WHAT THIS TASK INVOLVES:
Starting at the line that contains "server.go -dbType pg", set down each line exactly until the records end, keeping both ends and adding nothing.

INPUT:

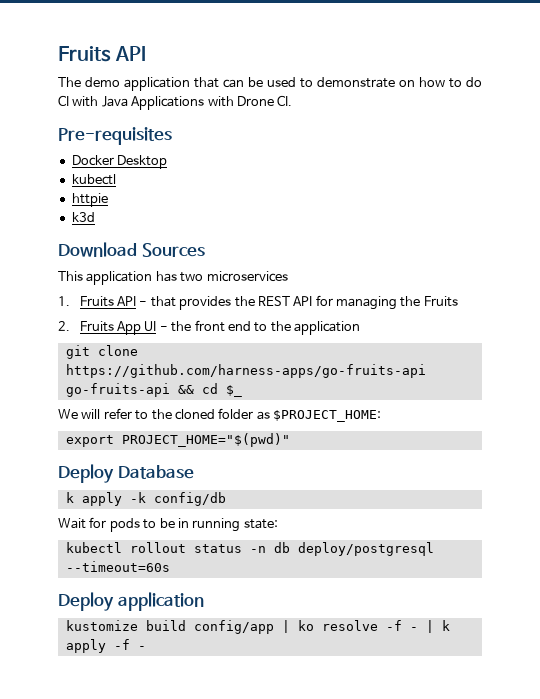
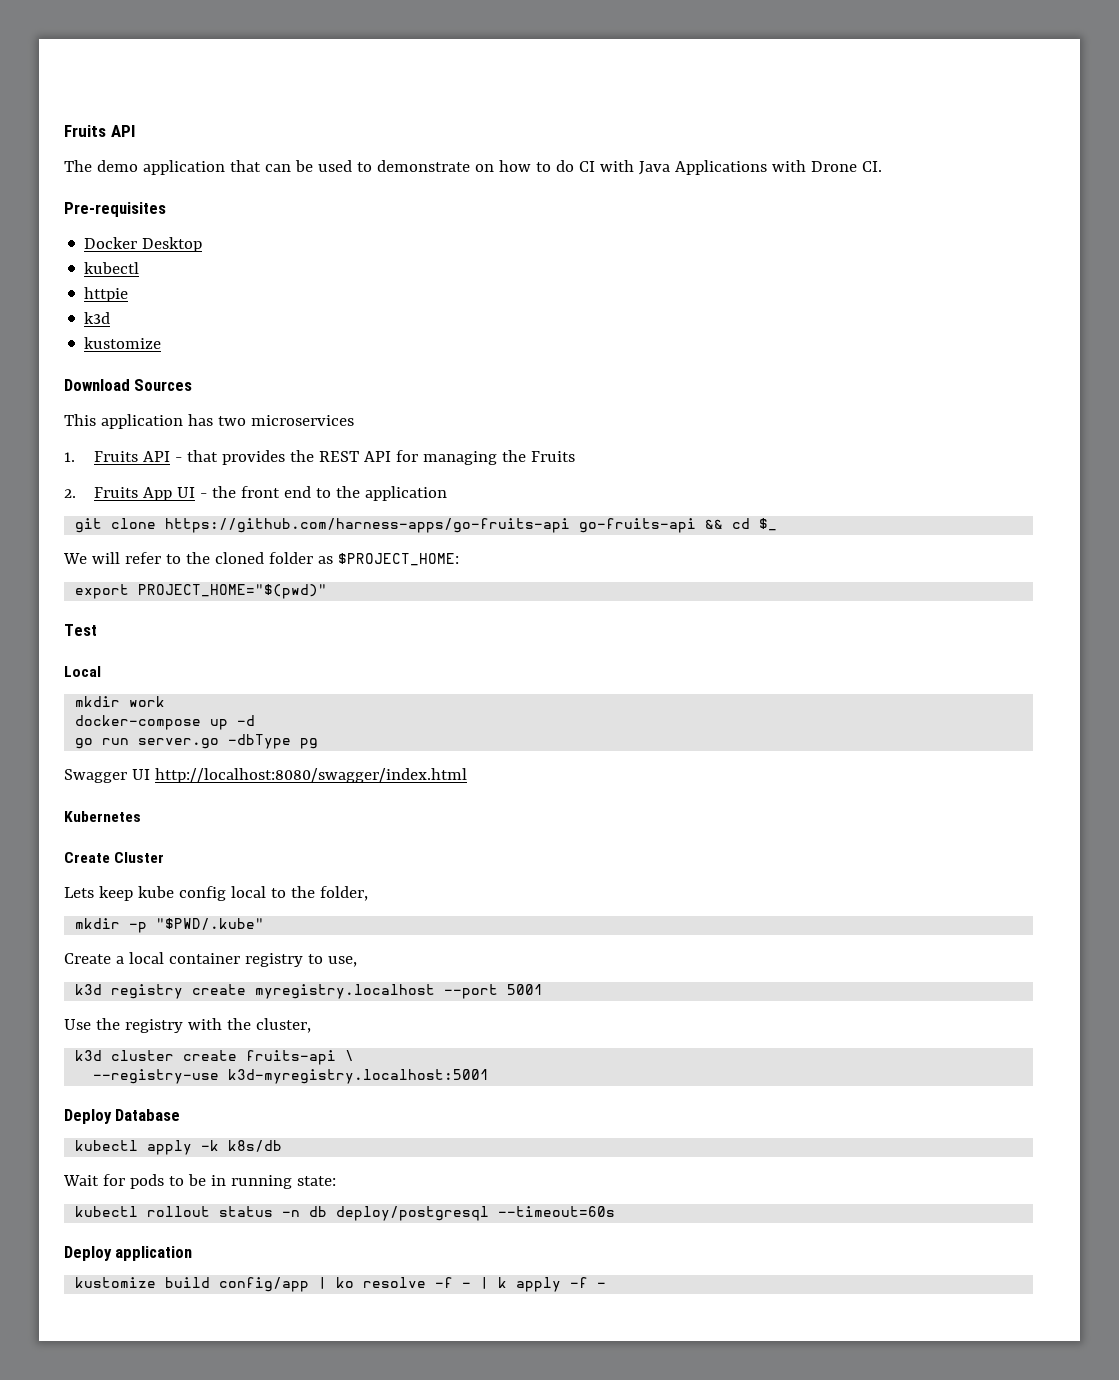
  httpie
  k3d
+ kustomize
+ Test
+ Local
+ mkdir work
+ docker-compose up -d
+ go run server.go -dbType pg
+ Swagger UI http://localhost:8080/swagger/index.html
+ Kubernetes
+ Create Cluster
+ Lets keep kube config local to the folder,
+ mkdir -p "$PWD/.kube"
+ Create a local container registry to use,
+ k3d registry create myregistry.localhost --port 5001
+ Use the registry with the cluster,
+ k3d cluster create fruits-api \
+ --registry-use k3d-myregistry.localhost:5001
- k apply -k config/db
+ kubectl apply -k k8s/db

RESPONSE TO THIS TASK:
+ go run server.go -dbType pg
+ Swagger UI http://localhost:8080/swagger/index.html
+ Kubernetes
+ Create Cluster
+ Lets keep kube config local to the folder,
+ mkdir -p "$PWD/.kube"
+ Create a local container registry to use,
+ k3d registry create myregistry.localhost --port 5001
+ Use the registry with the cluster,
+ k3d cluster create fruits-api \
+ --registry-use k3d-myregistry.localhost:5001
- k apply -k config/db
+ kubectl apply -k k8s/db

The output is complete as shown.